| ASSIGNMENT |
Leave the pictures out and reproduce, exactly, the lines from the one with "background: #0c4a6e ->" through the end of the entries below.

| RECORD EXCERPTS |
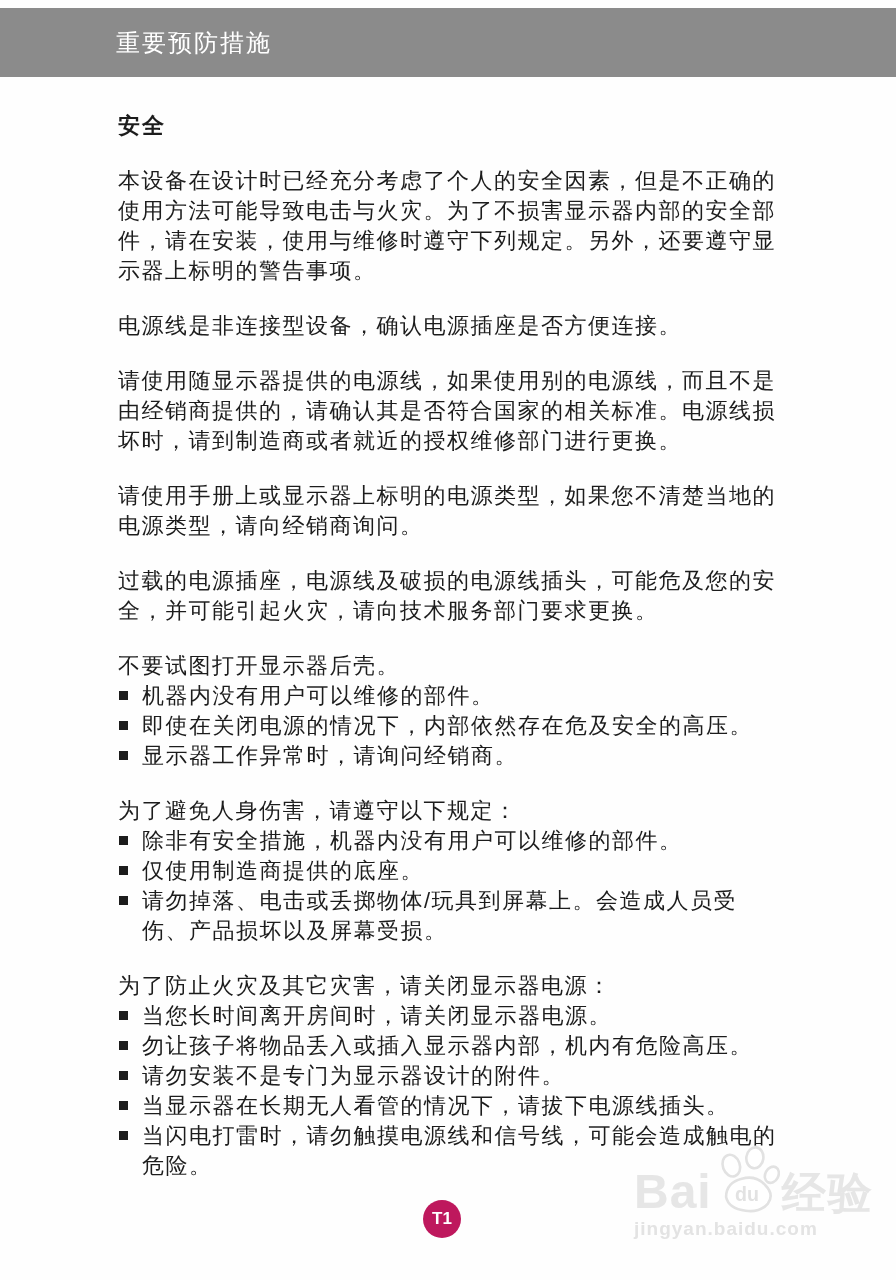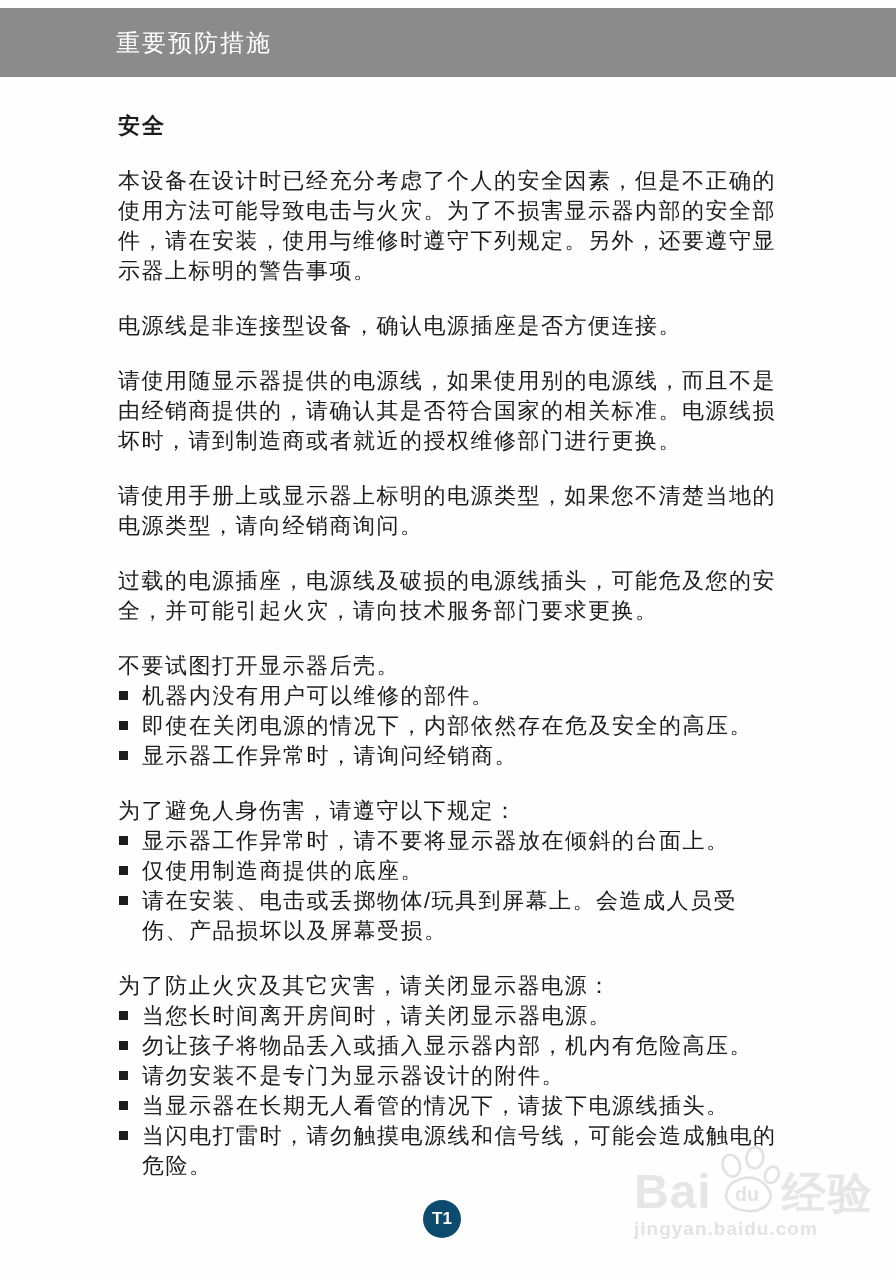"显示器工作异常时，请不要将显示器放在倾斜的台面上。" span { text: 显示器工作异常时，请不要将显示器放在倾斜的台面上 -> 除非有安全措施，机器内没有用户可以维修的部件 }
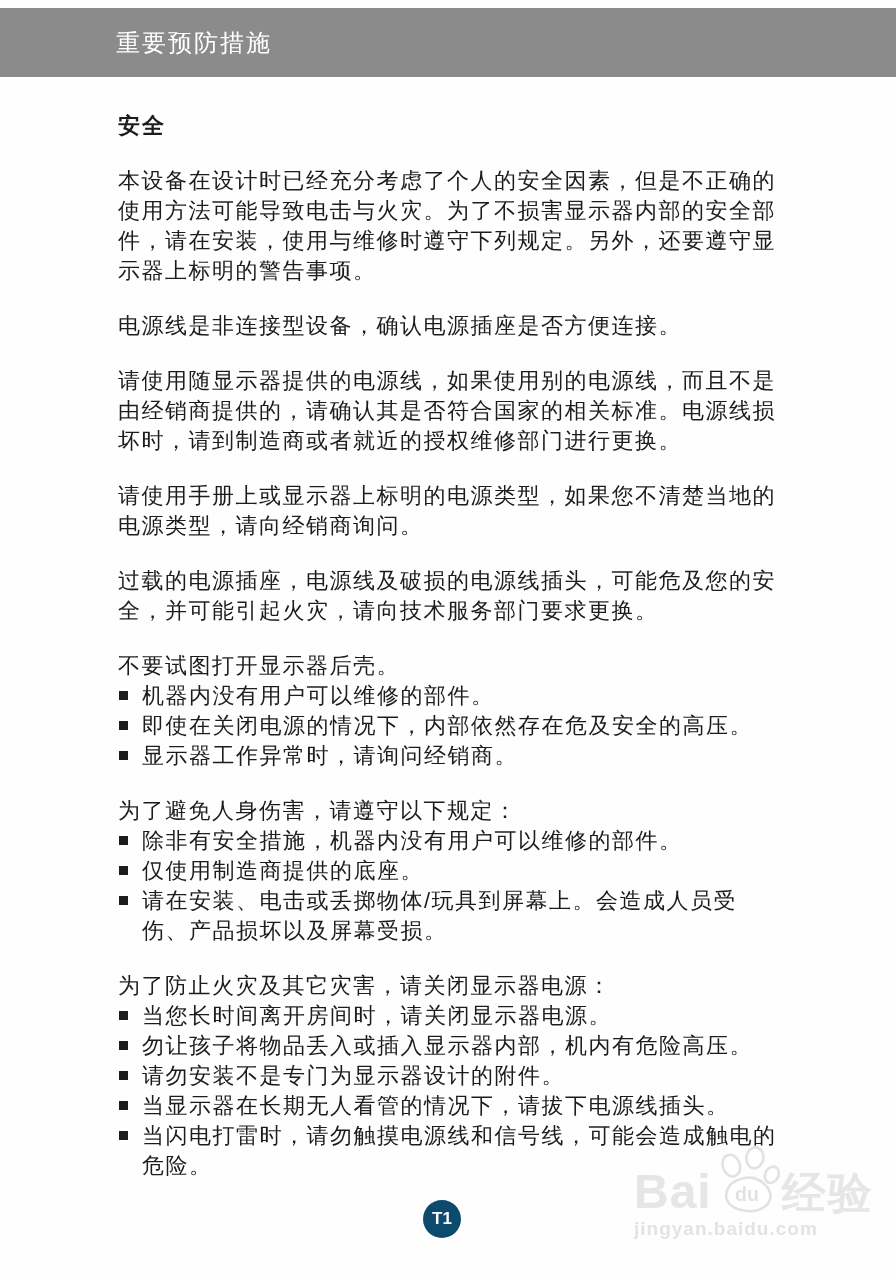"请在安装、电击或丢掷物体/玩具到屏幕上。会造成人员受伤、产品损坏以及屏幕受损。" span { text: 在安装 -> 勿掉落 }
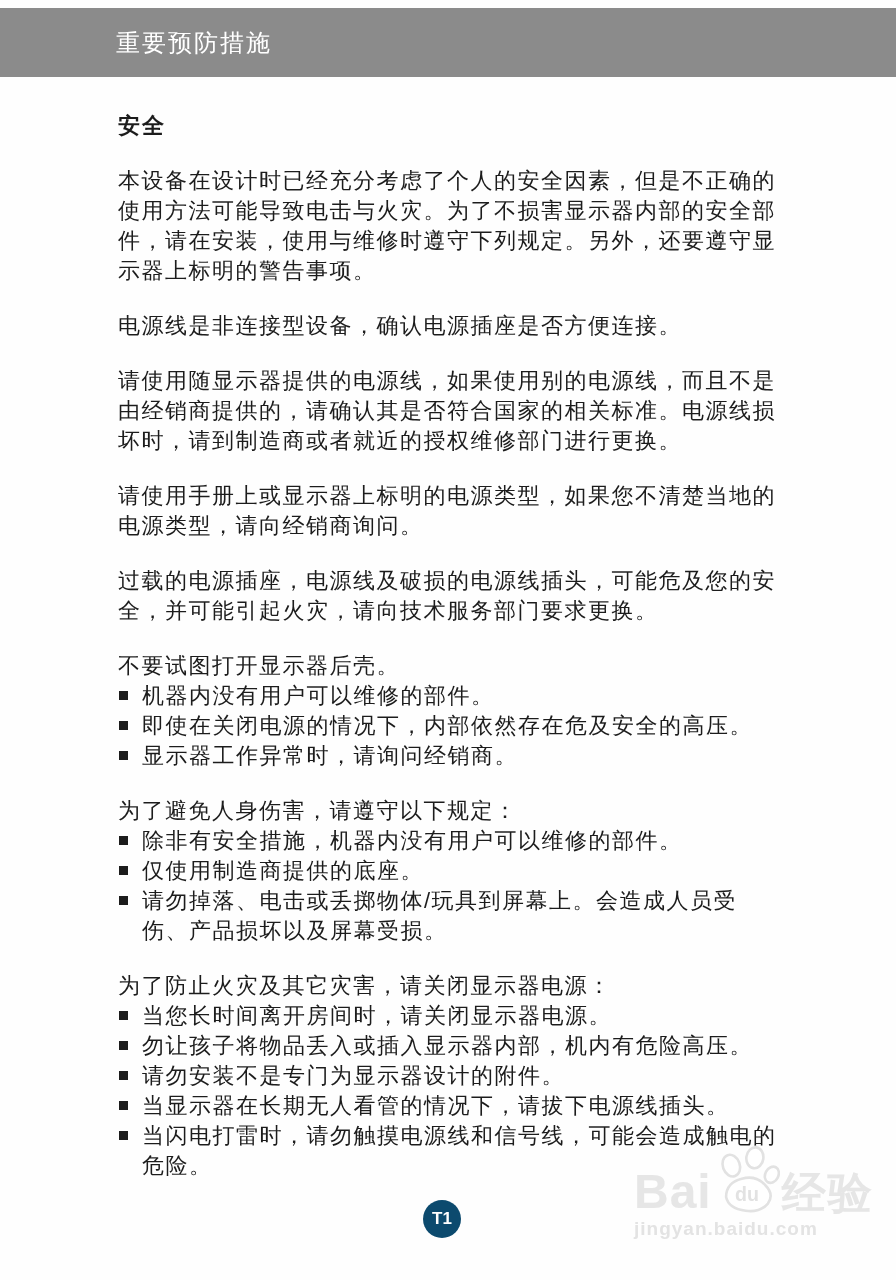"T1" .page-badge { background: #0c4a6e -> #be185d }
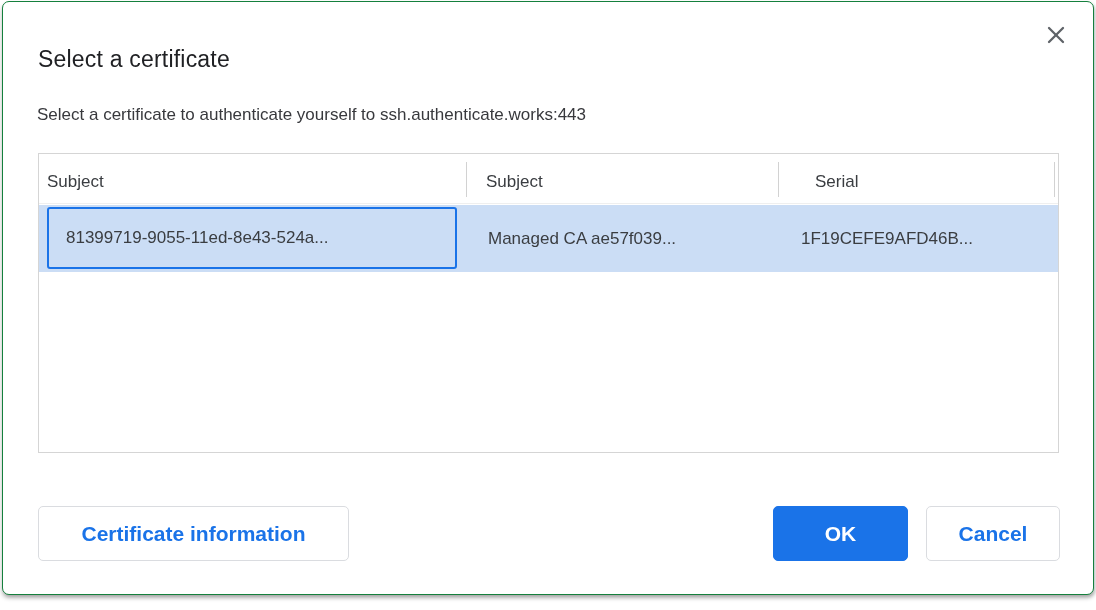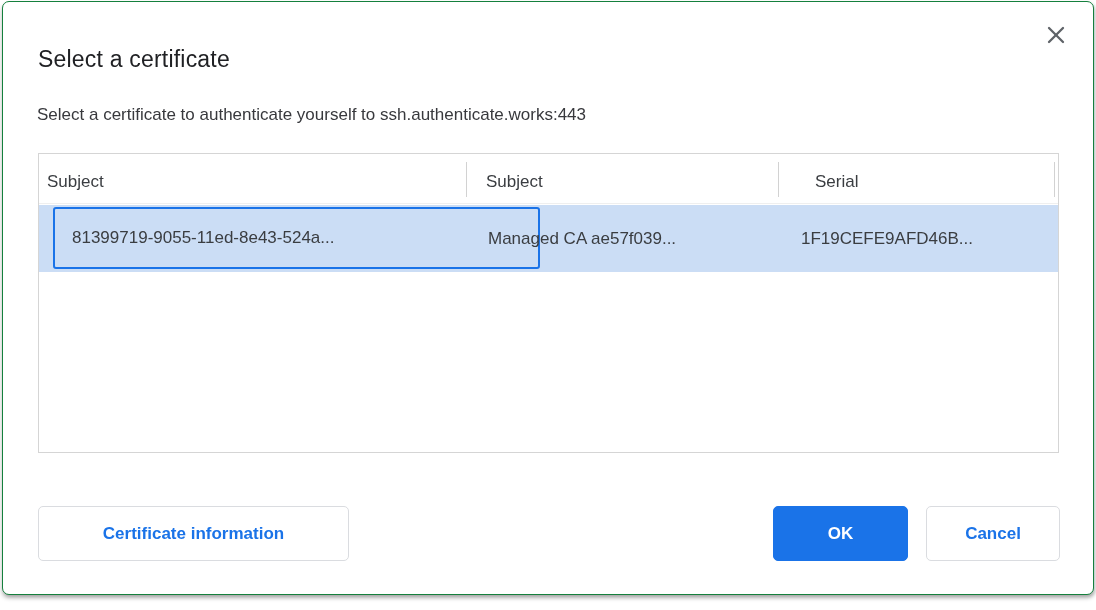"81399719-9055-11ed-8e43-524a..." .cell-subject { left: 14px -> 8px; width: 487px -> 410px }
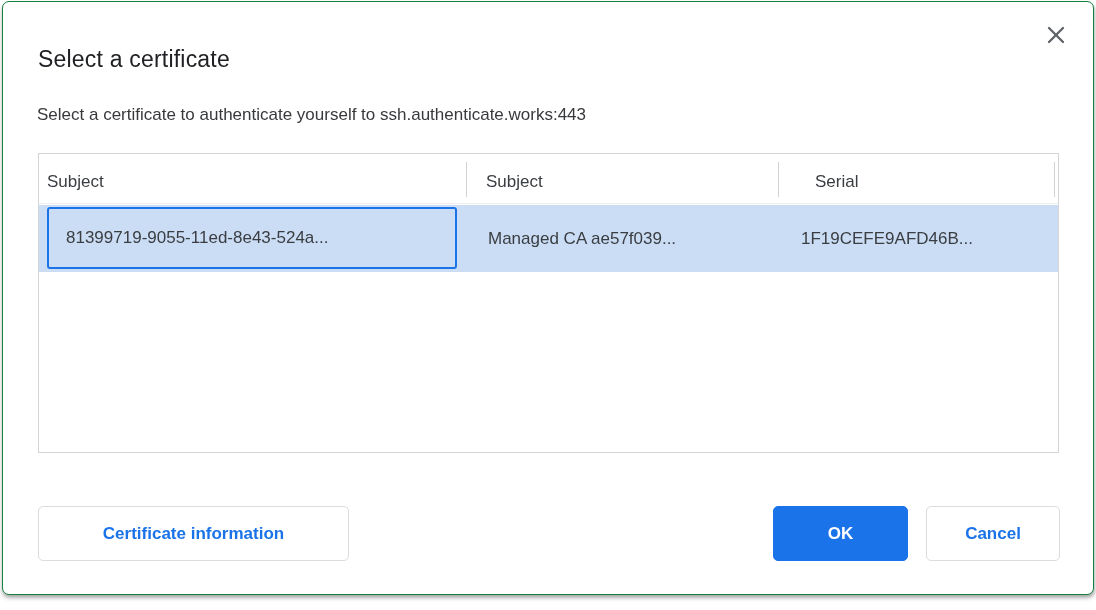"Certificate information" .footer-btn { font-size: 17px -> 21px }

| EXERCISE ANSWER |
"T1" .page-badge { background: #0c4a6e -> #be185d }
"81399719-9055-11ed-8e43-524a..." .cell-subject { left: 14px -> 8px; width: 487px -> 410px }
"Certificate information" .footer-btn { font-size: 17px -> 21px }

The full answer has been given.